Les enfants, premiers touchés par le travail des femmes

Loi sur le travail. Les Suisses ont accepté la flexibilisation des horaires de travail. Les femmes enceintes pourront désormais bénéficier d'une protection particulière, mais les mères de famille sont les grandes oubliées de la révision

Dimanche dernier, les Suisses ont approuvé la révision de la loi sur le travail avec une majorité confortable. Une nouvelle fois, le clivage entre Romands et Alémaniques s'est révélé important. L'ampleur du oui varie fortement suivant les régions qui ont été touchées par la crise du début des années 90. Cela est conforme à bon nombre de résultats et ne sort pas vraiment des sentiers battus. Qu'en est-il, en revanche, du clivage entre hommes et femmes? Car si cette révision concerne toute la population active occupée en Suisse, elle affectera surtout l'offre de travail des femmes et sa rémunération. Cette nouvelle loi permet une plus grande flexibilisation entend-on dire. Voilà l'Arlésienne. Mais de quelle malléabilité s'agit-il et qui va finalement en supporter les conséquences? Cette révision porte en effet surtout sur le temps de travail. Il ne s'agit certes que d'une loi qui sert de fondation aux conventions collectives particulières à chaque secteur, mais cette loi s'adresse surtout à une population active qui est susceptible de travailler la nuit, ou du moins tard le soir, et dont le volume de travail est soumis à de fortes variations saisonnières ou conjoncturelles. Ainsi, même si le soleil se couche à 17 heures durant les frimas d'hiver, la nuit commencera à 23 heures. Le cycle naturel fait place à un rythme économique plus saccadé. Si les trois heures de voyage au début de la nuit ne seront plus payées au tarif nocturne, la perte, ou le manque à gagner, c'est selon, seront néanmoins compensés par un supplément de temps libre de 10%. Du temps contre de l'argent en quelque sorte. En gros, cette loi touchera particulièrement les employés dans les industries intensives en capital qui chercheront à augmenter la productivité en faisant tourner les machines plus longtemps. Les services de nettoyage aux entreprises, secteur qui a le vent en poupe et dont une grande partie du travail s'effectue tard dans la soirée, seront aussi les grands bénéficiaires de cette révision. Il se trouve qu'il s'agit là de secteurs où la population active féminine est particulièrement bien représentée. Puisque les entreprises sont désireuses de rendre le travail plus flexible et que ce sont les femmes qui risquent d'en faire les frais, il convient donc de les protéger. Voilà pourquoi les femmes enceintes sont, dans cette révision, mises au bénéfice d'une protection toute particulière.

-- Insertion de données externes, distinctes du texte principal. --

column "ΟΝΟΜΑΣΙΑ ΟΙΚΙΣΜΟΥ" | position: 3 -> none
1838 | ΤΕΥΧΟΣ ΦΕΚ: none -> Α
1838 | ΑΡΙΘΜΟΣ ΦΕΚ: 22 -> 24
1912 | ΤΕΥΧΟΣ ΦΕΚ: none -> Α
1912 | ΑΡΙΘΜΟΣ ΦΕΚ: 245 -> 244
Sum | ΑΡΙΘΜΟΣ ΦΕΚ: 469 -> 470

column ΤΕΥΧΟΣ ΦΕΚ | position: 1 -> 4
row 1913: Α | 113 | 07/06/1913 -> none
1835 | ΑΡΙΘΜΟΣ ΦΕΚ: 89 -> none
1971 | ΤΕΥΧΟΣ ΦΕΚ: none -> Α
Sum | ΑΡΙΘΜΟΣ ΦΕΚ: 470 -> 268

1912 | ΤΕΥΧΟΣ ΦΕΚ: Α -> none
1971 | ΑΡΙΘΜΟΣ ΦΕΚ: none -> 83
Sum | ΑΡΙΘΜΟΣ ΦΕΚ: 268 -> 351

Mais cette loi ne va pas assez loin. Car si la protection ne s'arrête qu'aux seules femmes enceintes, comment peut-on protéger les enfants en bas âge qui souffriront directement des journées tardives ou des nuits prolongées de leurs mères? En effet, la dernière enquête sur la population active révèle que les femmes consacrent plus de quatre heures aux tâches ménagères et à l'éducation des enfants, une fois le travail terminé. Pour les couples avec des enfants de moins de 15 ans, la femme se charge, dans la grande majorité des cas, d'effectuer la plus grande partie du travail ménager et d'éducation. En moyenne, sept heures par jour sont nécessaires dans un foyer pour ce type de tâches. La révision sur le travail protège donc les femmes enceintes mais elle oublie le temps que celles-ci consacrent à l'éducation des enfants une fois sorties de la maternité.